Filosofía y cine: La ciudad de la alegría

El cine, con mucha frecuencia, nos cuenta historias en las que su protagonista busca, afanosamente, su lugar en la vida o, en cierta medida, el sentido de su existencia. La ciudad de la alegría es prototipo de este tipo de propuestas cinematográficas.

Max Loewe, un joven cirujano estadounidense, no está en su mejor momento vital. Su situación se agrava cuando pierde a una joven paciente en la mesa de operaciones. Experimenta, entonces, una crisis existencial tan acentuada que decide huir de todo aquello que constituye su vida.

Calcuta, ciudad ubicada en el este de la India, será el destino elegido para su refugio. Sin embargo, Calcuta no es una solución para Max pues su huida, en definitiva, es reflejo de una actitud pasiva ante su problemática personal.

Allí, conocerá a Hazarí, un padre de familia que también ha dejado todo para trasladarse a Calcuta en busca de mejores condiciones de vida para su familia. La actitud de Hazarí no es pasiva pues su huida no es deserción.

Max huye para evadirse. Hazarí, para mejorar. Sin embargo, la actitud de Hazarí tampoco será la adecuada. Se conformará -al menos, inicialmente- con el estatus social que le corresponde y no luchará, en definitiva, por cambiar las circunstancias que imposibilitan la mejora familiar. Hazarí visualiza su existencia como mero espectador de la misma.
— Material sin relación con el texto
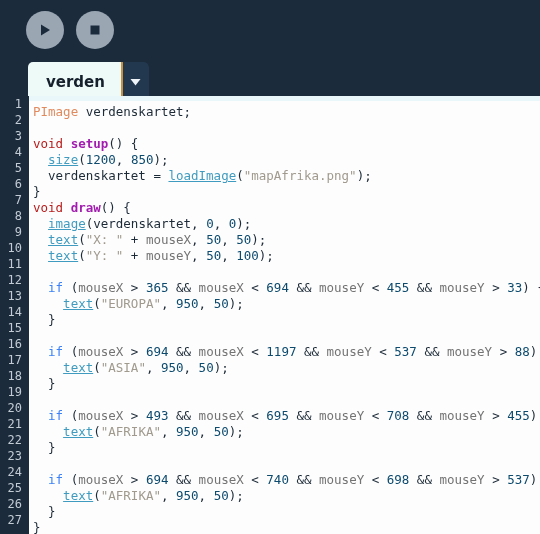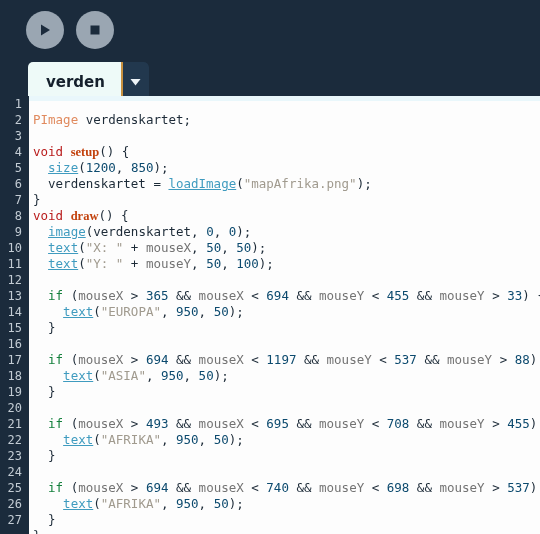--- a/index.html
+++ b/index.html
@@ -135,7 +135,7 @@
   .src {
     position: absolute;
     left: 33px;
-    top: 16px;
+    top: 8px;
     color: #1d2b38;
   }
 

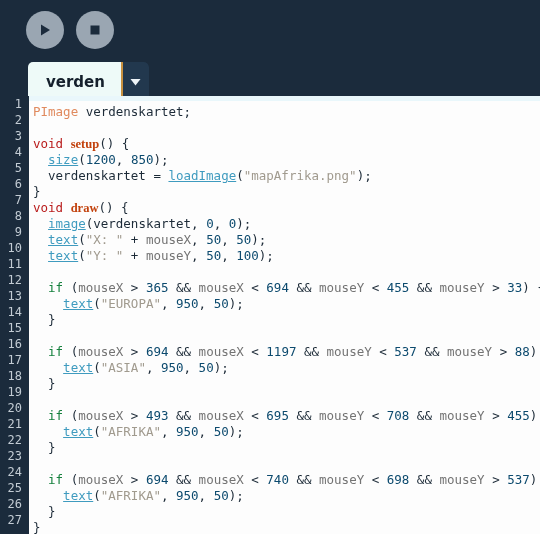--- a/index.html
+++ b/index.html
@@ -142,7 +142,7 @@
   
   .t-type   { color: #e08a5e; }
   .t-kw     { color: #b91c1c; }
-  .t-fname  { color: #c2410c; font-weight: bold; font-family: Liberation Serif, serif; }
+  .t-fname  { color: #a21caf; font-weight: bold; }
   .t-fn     { color: #3f9bbf; text-decoration: underline; }
   .t-if     { color: #15803d; margin-top: 32px; }
   .t-var    { color: #737373; }

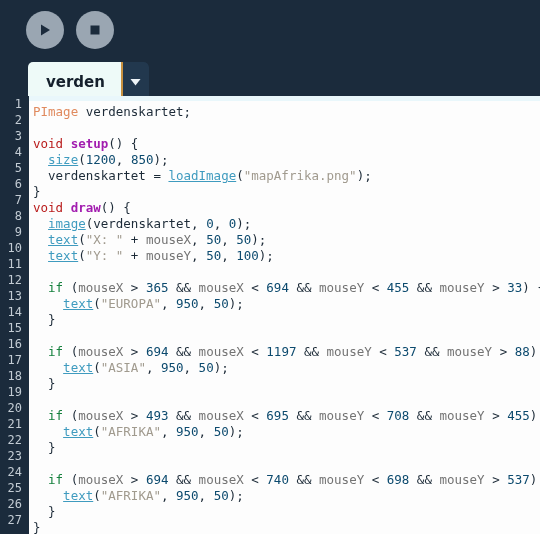--- a/index.html
+++ b/index.html
@@ -144,7 +144,7 @@
   .t-kw     { color: #b91c1c; }
   .t-fname  { color: #a21caf; font-weight: bold; }
   .t-fn     { color: #3f9bbf; text-decoration: underline; }
-  .t-if     { color: #15803d; margin-top: 32px; }
+  .t-if     { color: #3b82f6; margin-top: 32px; }
   .t-var    { color: #737373; }
   .t-str    { color: #a09a8e; }
   .t-punc   { color: #1d2b38; }

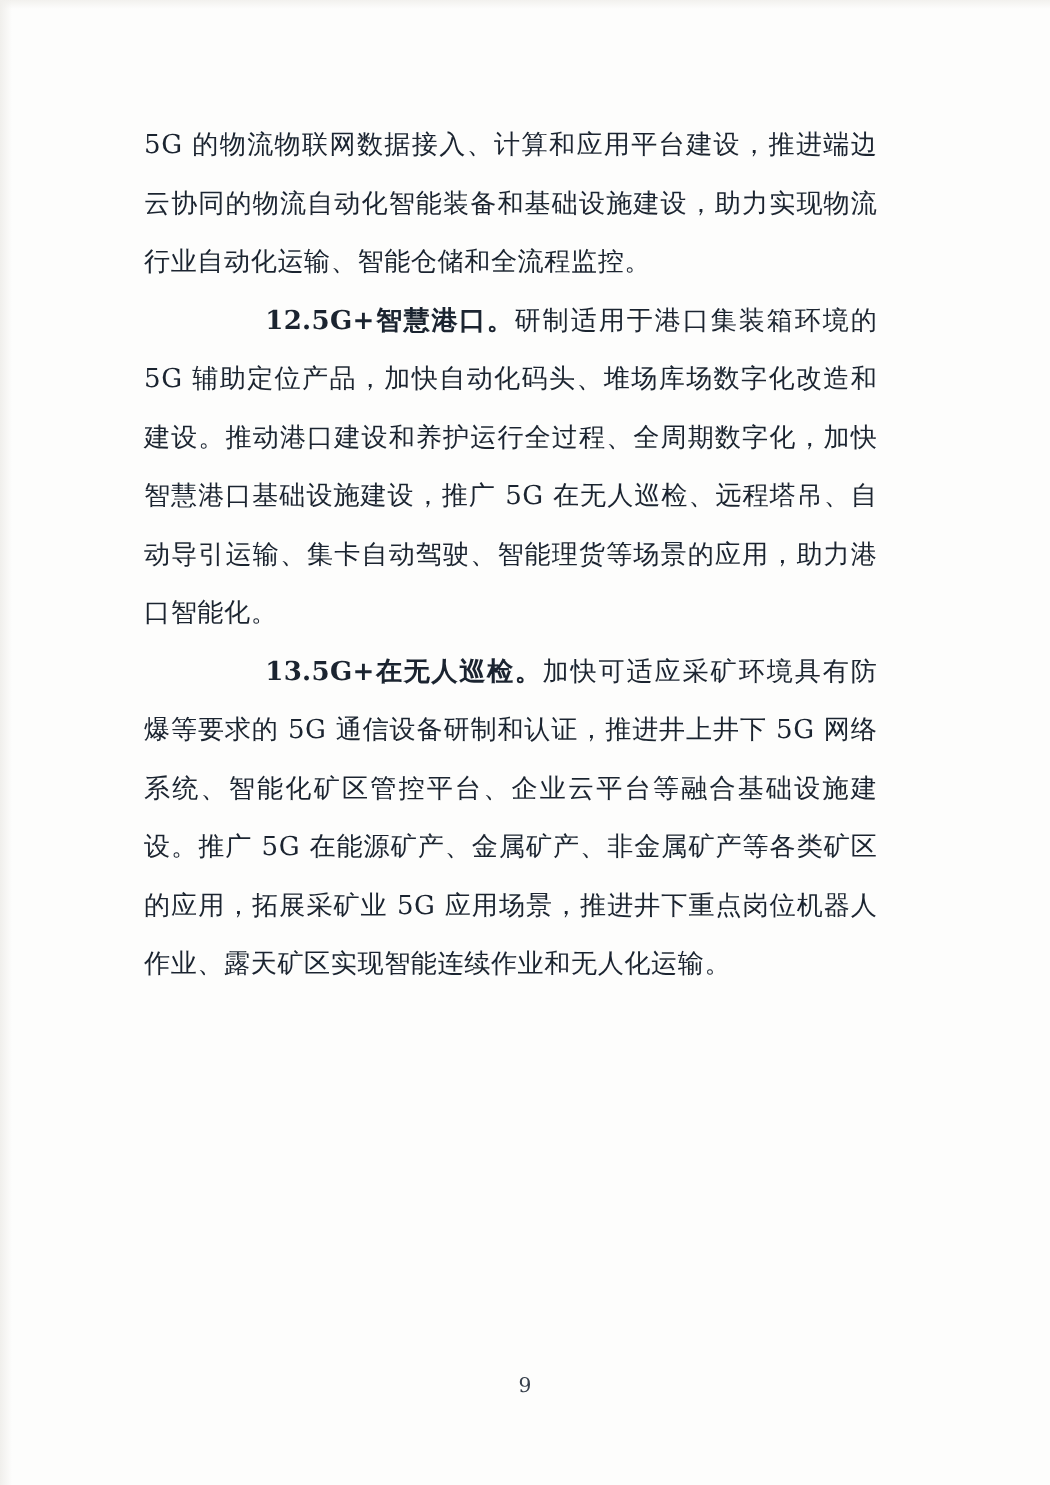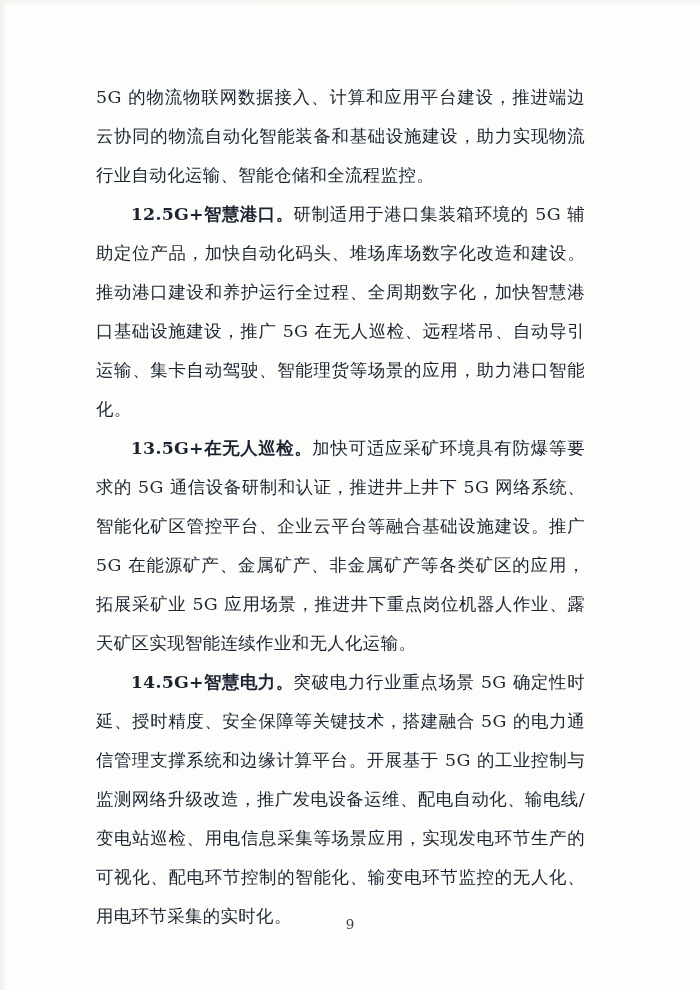--- a/index.html
+++ b/index.html
@@ -42,6 +42,7 @@
   .lead {
     font-weight: bold;
     letter-spacing: 0.2px;
+    margin-left: 46px;
   }
   .page-number {
     position: absolute;

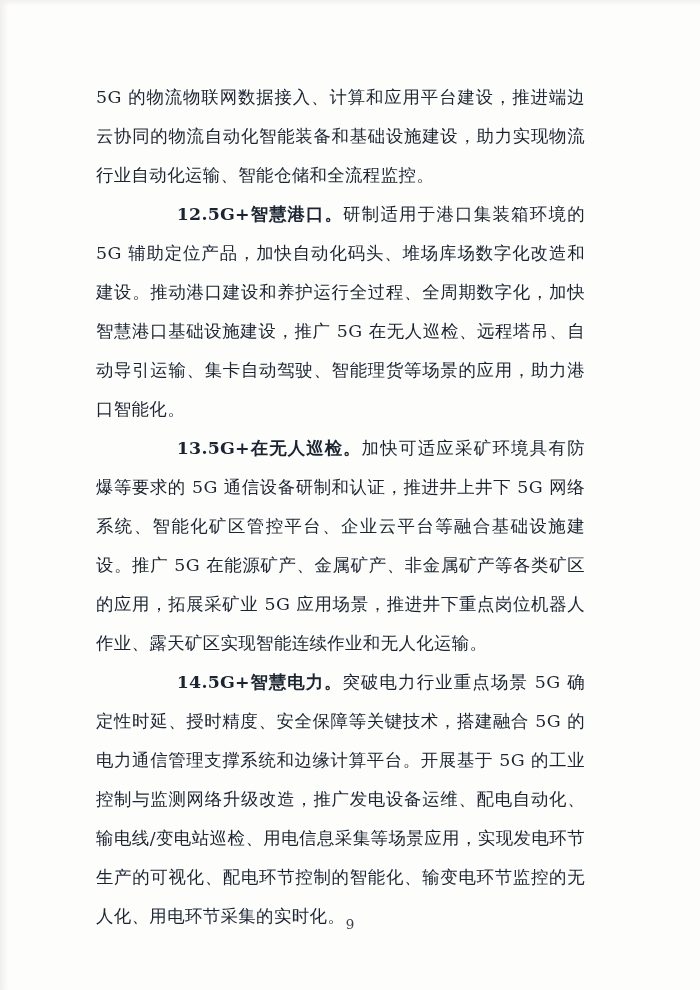--- a/index.html
+++ b/index.html
@@ -91,9 +91,6 @@
     <p class="para indent">
       <span class="lead">13.5G+在无人巡检。</span><span>加快可适应采矿环境具有防爆等要求的 5G 通信设备研制和认证，推进井上井下 5G 网络系统、智能化矿区管控平台、企业云平台等融合基础设施建设。推广 5G 在能源矿产、金属矿产、非金属矿产等各类矿区的应用，拓展采矿业 5G 应用场景，推进井下重点岗位机器人作业、露天矿区实现智能连续作业和无人化运输。</span>
     </p>
-    <p class="para indent">
-      <span class="lead">14.5G+智慧电力。</span><span>突破电力行业重点场景 5G 确定性时延、授时精度、安全保障等关键技术，搭建融合 5G 的电力通信管理支撑系统和边缘计算平台。开展基于 5G 的工业控制与监测网络升级改造，推广发电设备运维、配电自动化、输电线/变电站巡检、用电信息采集等场景应用，实现发电环节生产的可视化、配电环节控制的智能化、输变电环节监控的无人化、用电环节采集的实时化。</span>
-    </p>
   </div>
 
   <div class="page-number">9</div>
Finalmente, aparece en escena Joan, mujer de mediana edad que desempeña una labor social encomiable como responsable del Dispensario de la zona.Su figura es clave en el proceso de cambio personal que protagonizarán Hazarí y, especialmente, Max.

Proponemos una escena que es clave en este sentido. Max, huye; Hazarí es espectador. ¿Y Joan? Joan se compromete. Por eso, le dice a Max lo siguiente:

Si extrapolamos las características de los tres personajes a la actitud filosófica hacia la propia existencia y la realidad que nos rodea, podemos encontrar, también, a tres tipos de personas.

  • Los que huyen, es decir, aquellos que no se platean ningún tipo de interrogante radical. ¿Quién soy? ¿De dónde vengo? ¿A dónde voy?
  • Los que son expectadores, es decir, aquellos que toman prestadas, sin más, las respuestas de otros y sin someterlas a ningún tipo de juicio crítico.
  • Los que se comprometen, es decir, aquellos que se formulan las preguntas y salen en busca de las respuestas adecuadas.